▸ Exercise aim
Return exactly the span of lines in the following data that opens with the line containing "display:flex; align-items:stretch; background:#fff;" and closes with the line containing "-86,7 +86,7 @@". Include nothing else.

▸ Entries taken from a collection
===============
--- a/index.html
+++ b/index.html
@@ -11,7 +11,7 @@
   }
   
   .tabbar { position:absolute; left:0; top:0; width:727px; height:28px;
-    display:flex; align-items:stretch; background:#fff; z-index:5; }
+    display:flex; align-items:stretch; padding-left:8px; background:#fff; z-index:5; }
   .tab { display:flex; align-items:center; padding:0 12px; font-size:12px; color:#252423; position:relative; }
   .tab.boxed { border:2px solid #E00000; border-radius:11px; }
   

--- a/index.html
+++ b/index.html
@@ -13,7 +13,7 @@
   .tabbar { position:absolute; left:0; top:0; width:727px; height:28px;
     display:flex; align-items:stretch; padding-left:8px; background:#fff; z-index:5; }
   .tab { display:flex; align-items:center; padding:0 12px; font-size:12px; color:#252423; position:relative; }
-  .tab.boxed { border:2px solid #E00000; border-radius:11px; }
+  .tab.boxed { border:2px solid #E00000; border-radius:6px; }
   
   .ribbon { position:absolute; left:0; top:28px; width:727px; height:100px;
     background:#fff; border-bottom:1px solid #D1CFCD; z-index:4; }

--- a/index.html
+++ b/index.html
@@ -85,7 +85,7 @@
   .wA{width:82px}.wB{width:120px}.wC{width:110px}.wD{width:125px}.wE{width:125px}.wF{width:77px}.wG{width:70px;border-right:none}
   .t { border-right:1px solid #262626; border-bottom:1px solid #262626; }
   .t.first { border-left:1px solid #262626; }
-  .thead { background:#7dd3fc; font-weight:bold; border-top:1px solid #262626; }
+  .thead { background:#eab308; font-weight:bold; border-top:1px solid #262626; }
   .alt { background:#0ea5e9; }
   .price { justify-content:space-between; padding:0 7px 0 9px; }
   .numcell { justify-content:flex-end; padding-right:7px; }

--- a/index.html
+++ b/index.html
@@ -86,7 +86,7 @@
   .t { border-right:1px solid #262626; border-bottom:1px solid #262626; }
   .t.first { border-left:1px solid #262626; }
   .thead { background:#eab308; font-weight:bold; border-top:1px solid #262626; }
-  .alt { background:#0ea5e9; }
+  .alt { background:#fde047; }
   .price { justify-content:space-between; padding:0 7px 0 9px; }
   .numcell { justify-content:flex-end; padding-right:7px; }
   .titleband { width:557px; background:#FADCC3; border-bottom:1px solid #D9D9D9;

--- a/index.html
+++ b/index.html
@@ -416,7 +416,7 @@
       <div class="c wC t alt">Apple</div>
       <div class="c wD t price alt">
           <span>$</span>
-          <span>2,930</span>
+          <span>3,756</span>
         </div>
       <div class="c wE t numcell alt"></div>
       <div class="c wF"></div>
===============
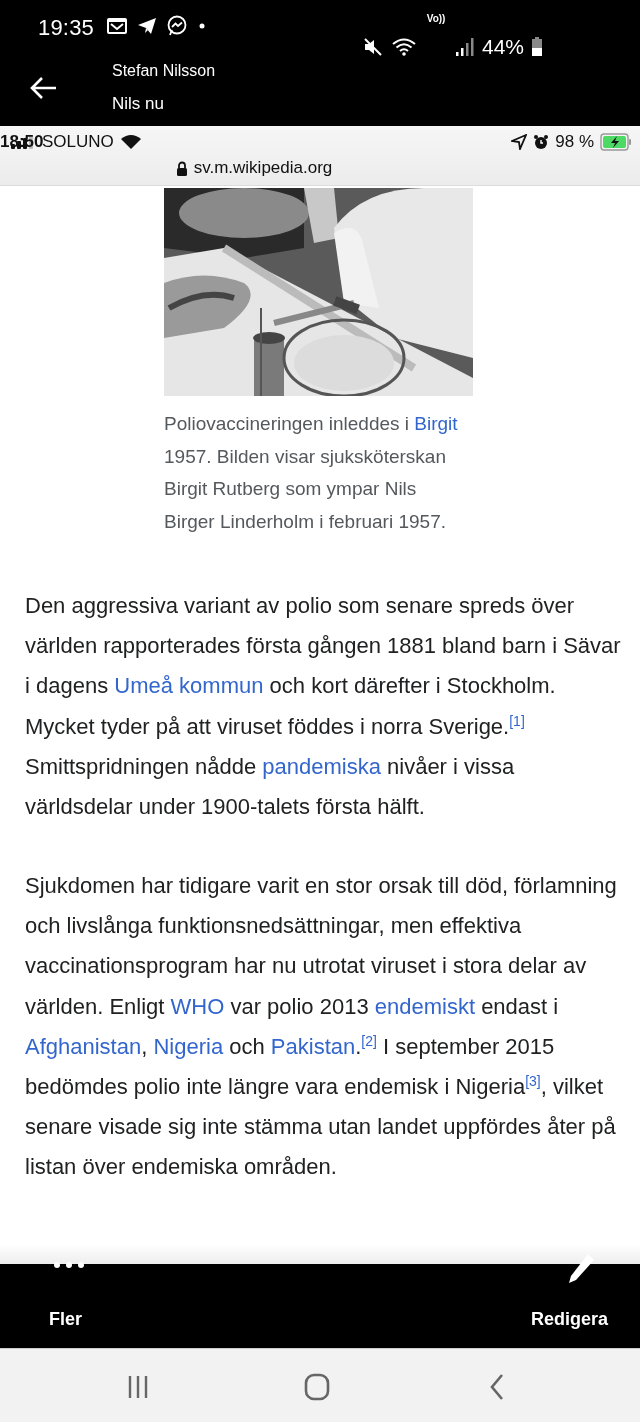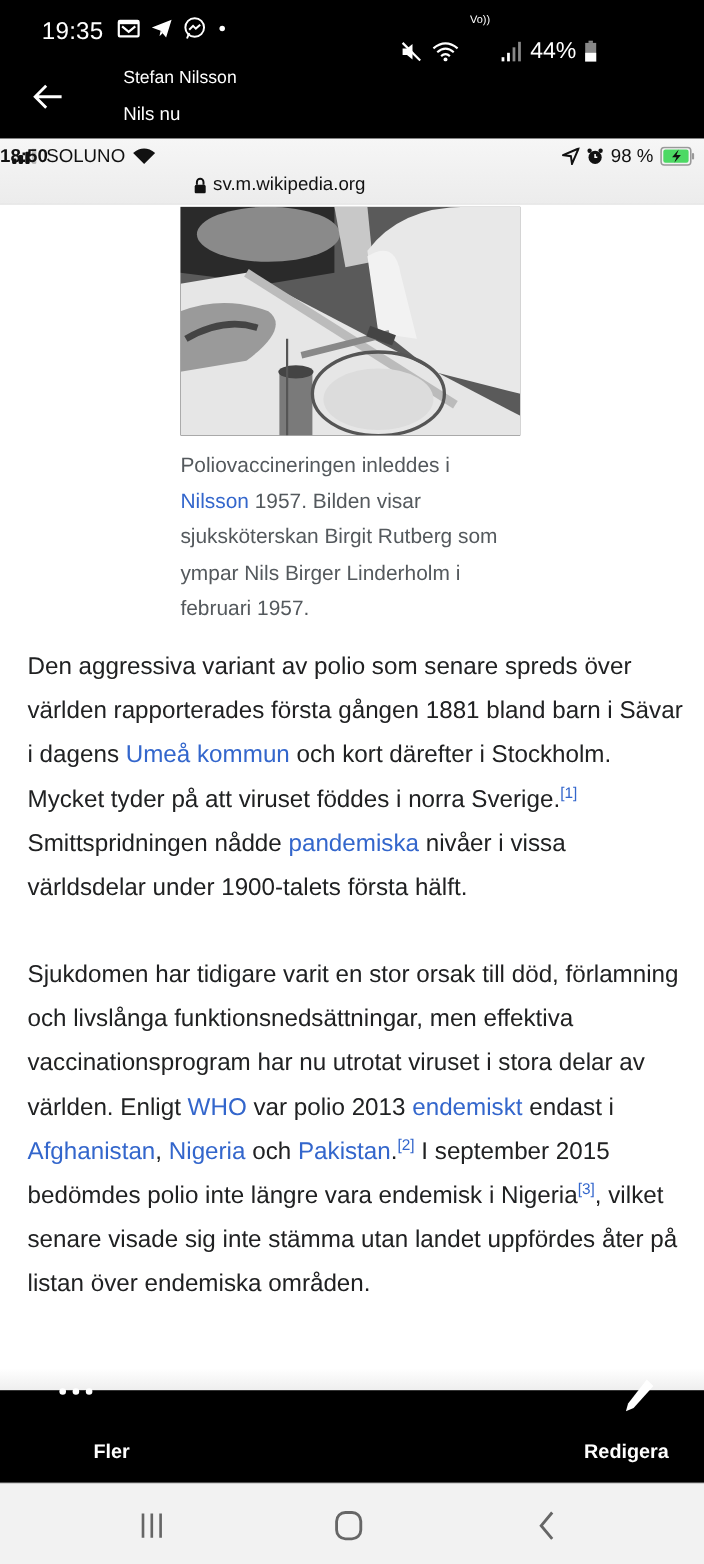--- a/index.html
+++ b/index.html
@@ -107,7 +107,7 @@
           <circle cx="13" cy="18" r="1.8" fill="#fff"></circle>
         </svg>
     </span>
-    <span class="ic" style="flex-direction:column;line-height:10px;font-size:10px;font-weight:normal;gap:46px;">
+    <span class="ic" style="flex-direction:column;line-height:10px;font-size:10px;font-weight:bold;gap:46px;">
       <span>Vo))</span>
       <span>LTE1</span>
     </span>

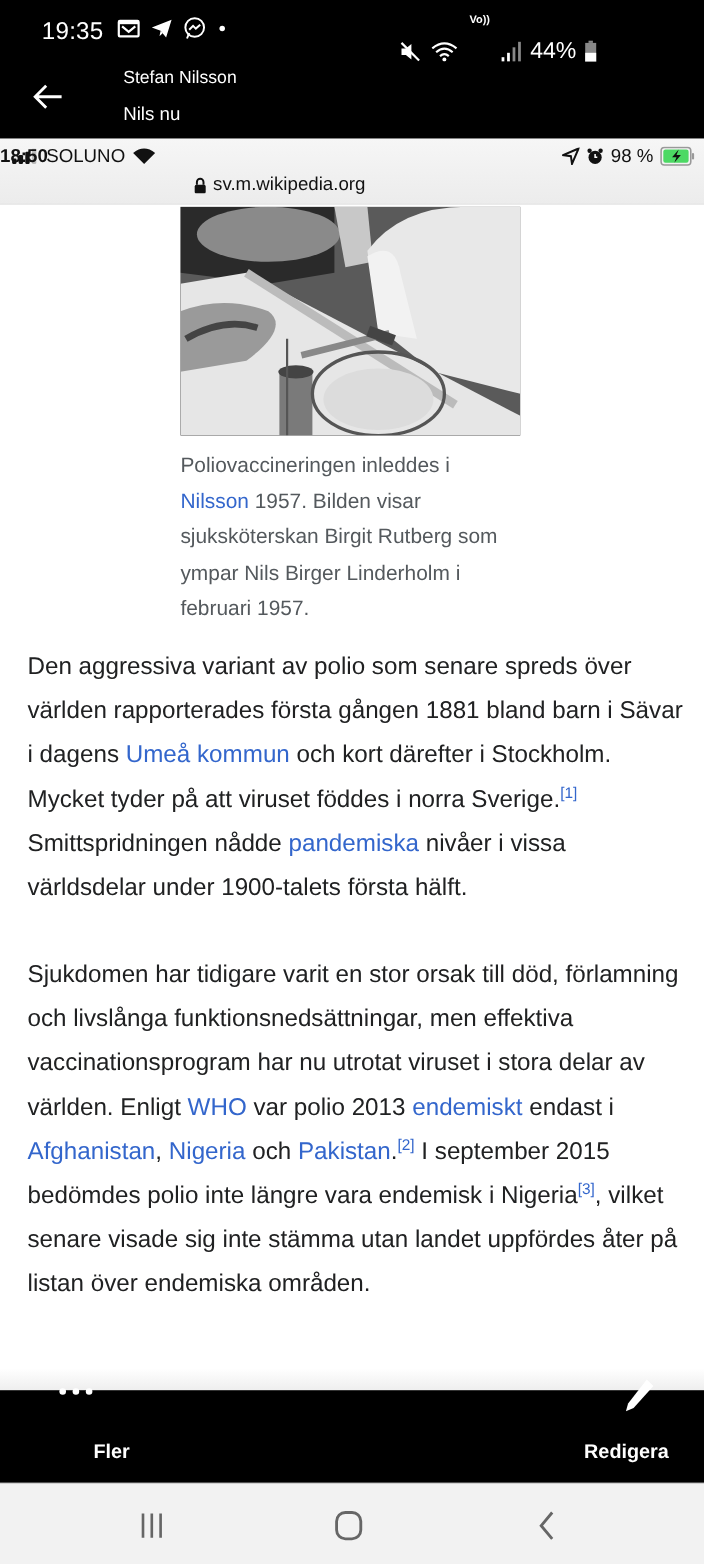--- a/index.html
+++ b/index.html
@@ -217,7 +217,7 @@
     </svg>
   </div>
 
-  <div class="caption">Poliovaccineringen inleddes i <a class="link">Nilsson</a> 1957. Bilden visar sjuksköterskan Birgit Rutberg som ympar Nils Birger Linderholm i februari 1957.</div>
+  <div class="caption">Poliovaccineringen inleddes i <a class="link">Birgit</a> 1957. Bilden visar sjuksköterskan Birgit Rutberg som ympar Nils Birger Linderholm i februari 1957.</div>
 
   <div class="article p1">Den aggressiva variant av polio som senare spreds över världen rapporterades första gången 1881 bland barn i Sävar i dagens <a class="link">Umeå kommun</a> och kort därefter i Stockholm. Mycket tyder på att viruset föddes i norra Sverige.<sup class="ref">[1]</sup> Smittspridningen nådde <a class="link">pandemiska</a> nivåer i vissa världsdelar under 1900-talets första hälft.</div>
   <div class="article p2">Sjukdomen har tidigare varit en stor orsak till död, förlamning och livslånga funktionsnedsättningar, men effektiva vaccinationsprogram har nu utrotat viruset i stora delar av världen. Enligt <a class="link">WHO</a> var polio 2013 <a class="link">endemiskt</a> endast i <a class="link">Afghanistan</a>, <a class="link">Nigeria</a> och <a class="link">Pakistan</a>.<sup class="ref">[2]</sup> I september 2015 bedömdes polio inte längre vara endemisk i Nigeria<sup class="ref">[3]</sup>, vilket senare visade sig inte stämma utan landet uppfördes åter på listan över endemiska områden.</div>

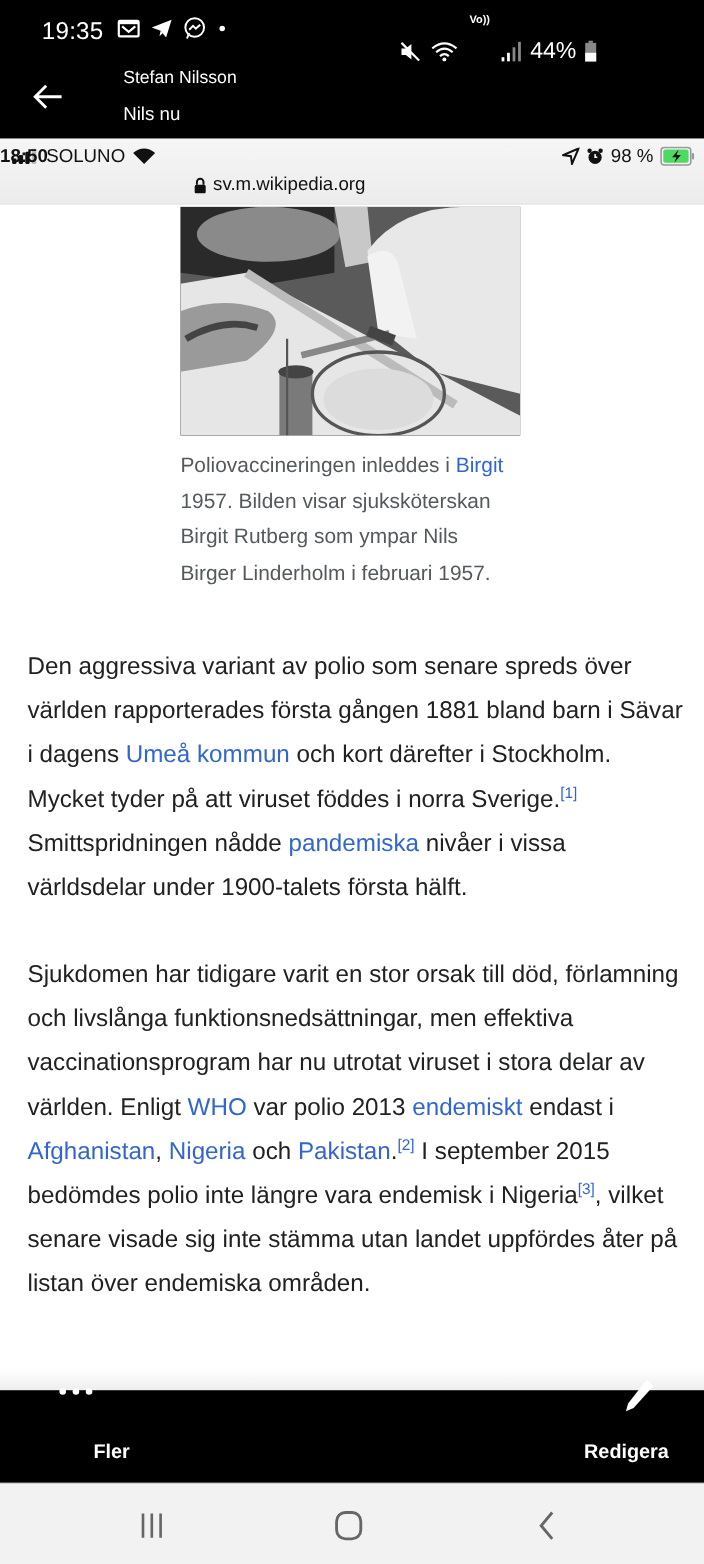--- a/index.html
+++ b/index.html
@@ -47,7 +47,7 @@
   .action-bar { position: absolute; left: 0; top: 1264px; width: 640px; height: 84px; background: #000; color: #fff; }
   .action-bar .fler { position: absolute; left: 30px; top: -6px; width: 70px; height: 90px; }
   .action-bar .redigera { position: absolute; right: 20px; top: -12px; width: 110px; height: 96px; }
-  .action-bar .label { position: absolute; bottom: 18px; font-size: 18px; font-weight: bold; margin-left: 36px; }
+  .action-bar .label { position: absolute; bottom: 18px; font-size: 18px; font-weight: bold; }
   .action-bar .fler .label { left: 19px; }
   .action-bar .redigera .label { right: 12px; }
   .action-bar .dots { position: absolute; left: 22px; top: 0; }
===============
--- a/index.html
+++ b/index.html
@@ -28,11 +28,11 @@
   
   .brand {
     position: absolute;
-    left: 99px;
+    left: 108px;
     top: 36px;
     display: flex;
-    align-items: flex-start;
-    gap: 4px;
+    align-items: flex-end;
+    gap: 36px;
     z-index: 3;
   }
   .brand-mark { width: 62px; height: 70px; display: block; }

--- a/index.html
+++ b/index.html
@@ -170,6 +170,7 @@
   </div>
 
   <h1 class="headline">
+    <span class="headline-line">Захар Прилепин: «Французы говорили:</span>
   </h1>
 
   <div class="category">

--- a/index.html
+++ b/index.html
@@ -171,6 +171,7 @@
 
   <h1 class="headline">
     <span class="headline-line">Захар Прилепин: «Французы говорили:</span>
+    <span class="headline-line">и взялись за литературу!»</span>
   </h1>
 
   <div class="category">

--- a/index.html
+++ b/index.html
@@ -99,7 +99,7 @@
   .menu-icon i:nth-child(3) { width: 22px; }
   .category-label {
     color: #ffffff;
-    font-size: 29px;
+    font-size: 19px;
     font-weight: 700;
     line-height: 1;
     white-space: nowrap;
===============
▸ Solution to this exercise
-    display:flex; align-items:stretch; background:#fff; z-index:5; }
+    display:flex; align-items:stretch; padding-left:8px; background:#fff; z-index:5; }
   .tab { display:flex; align-items:center; padding:0 12px; font-size:12px; color:#252423; position:relative; }
   .tab.boxed { border:2px solid #E00000; border-radius:11px; }
   

--- a/index.html
+++ b/index.html
@@ -13,7 +13,7 @@
   .tabbar { position:absolute; left:0; top:0; width:727px; height:28px;
     display:flex; align-items:stretch; padding-left:8px; background:#fff; z-index:5; }
   .tab { display:flex; align-items:center; padding:0 12px; font-size:12px; color:#252423; position:relative; }
-  .tab.boxed { border:2px solid #E00000; border-radius:11px; }
+  .tab.boxed { border:2px solid #E00000; border-radius:6px; }
   
   .ribbon { position:absolute; left:0; top:28px; width:727px; height:100px;
     background:#fff; border-bottom:1px solid #D1CFCD; z-index:4; }

--- a/index.html
+++ b/index.html
@@ -85,7 +85,7 @@
   .wA{width:82px}.wB{width:120px}.wC{width:110px}.wD{width:125px}.wE{width:125px}.wF{width:77px}.wG{width:70px;border-right:none}
   .t { border-right:1px solid #262626; border-bottom:1px solid #262626; }
   .t.first { border-left:1px solid #262626; }
-  .thead { background:#7dd3fc; font-weight:bold; border-top:1px solid #262626; }
+  .thead { background:#eab308; font-weight:bold; border-top:1px solid #262626; }
   .alt { background:#0ea5e9; }
   .price { justify-content:space-between; padding:0 7px 0 9px; }
   .numcell { justify-content:flex-end; padding-right:7px; }

--- a/index.html
+++ b/index.html
@@ -86,7 +86,7 @@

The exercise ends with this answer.